Seminyak lay on the northern outskirts of the sleepy beach town Kuta

The main road, Jalan Raya Legian, was barely paved, and flanked with meter high red and yellow ginger flowers planted in a neat row, that ran from Golden Village to the center of town, Bemo Corner.

The Seminyak morning light was enchanting; it beamed down obliquely, it dappled thu the foliage in thick golden shafts illuminating the mists that arose from the damp earth. It had rained the night before and the lingering crystalline dewdrops refracted the golden light like tiny prisms, radiating a spectrum of shimmering colors. The fragrance of cool and damp earth and the ever-present frangipanis was intoxicating. The bamboo groves were home to chirping birds and the giant swallowtailed butterflies that lazily played in-between the shafts of light.

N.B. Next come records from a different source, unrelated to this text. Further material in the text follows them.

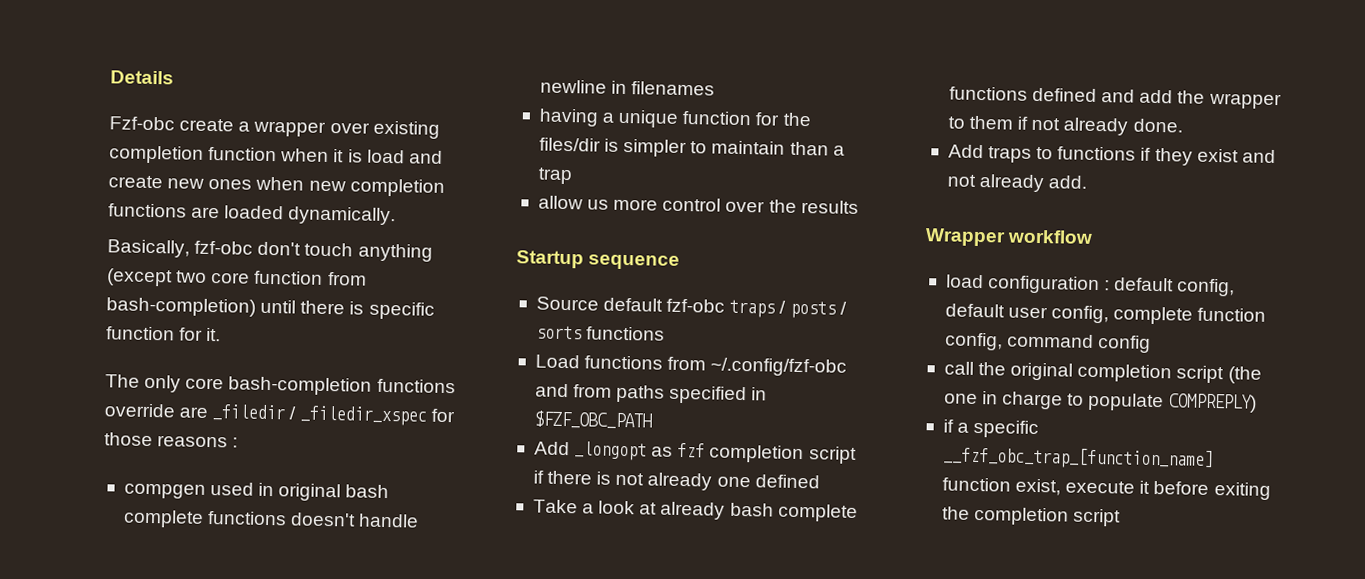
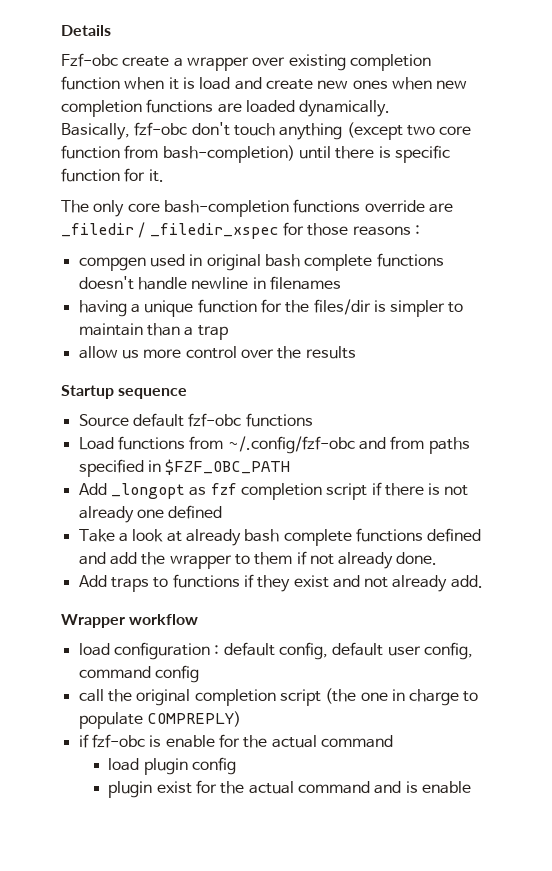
- Source default fzf-obc traps / posts / sorts functions
+ Source default fzf-obc functions
- load configuration : default config, default user config, complete function config, command config
+ load configuration : default config, default user config, command config
- if a specific __fzf_obc_trap_[function_name] function exist, execute it before exiting the completion script
+ if fzf-obc is enable for the actual command
+ load plugin config
+ plugin exist for the actual command and is enable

Traffic on Jalan. Legian at 7:AM was crowded.. with bicycles; each with a bell and the cacophony was a mesmerizing gamalon symphony of twinkling chimes. The Balinese, sadly, like today, drove with the same complete abandon that only a strong belief in reincarnation could ever allow. I carefully navigated the rickety Volkswagen convertible around potholes and the cyclists, drinking in the scene. Strangers waved and shouted, “Hello!’ My VW was the only car on the road.

Ibu Ayu, made the greatest Nasi bunkoos on earth, and at 7:00 AM her warung did the briskest business, serving warm rice, vegetables and a small dollop of fiery sambal, for 500 rupees. It came packed in a carefully rolled banana leaf, pinned together with a sliver of bamboo. Every worker stopped by for his lunch pack and the traffic jam in front of her place served as a meeting place. There, the younger men boasted of the previous nights conquests, and others bragged of their exaggerated wins at the local cockfights; you could hear the roar of bawdy laughter, and know it was over a dirty joke.

The sound of bicycle bells, was punctuated by the songbirds many Balinese kept and hung out in their cages to catch a little morning sun. Their song sang to the rhythm of the incoming waves from the nearby shore with a chorus of crowing roosters; this was the soundtrack of early morning in Seminyak.

I had just arrived the previous night from a 22-hour trip starting in a freezing March New York City, The jet lag had me up at this time and afforded the chance to be the first customer at Mades Warung in Kuta.

The road was barely paved and potted like the surface of the moon, it was a single lane 2 way main thoroughfare, at harvest time, horse drawn bechaks piled high with sacks of rice slowed the open backed bemos, and belched clouds of pitch black smoke that choked the bicycle riders stuck behind them. Traffic jam on Jalan Raya Legian.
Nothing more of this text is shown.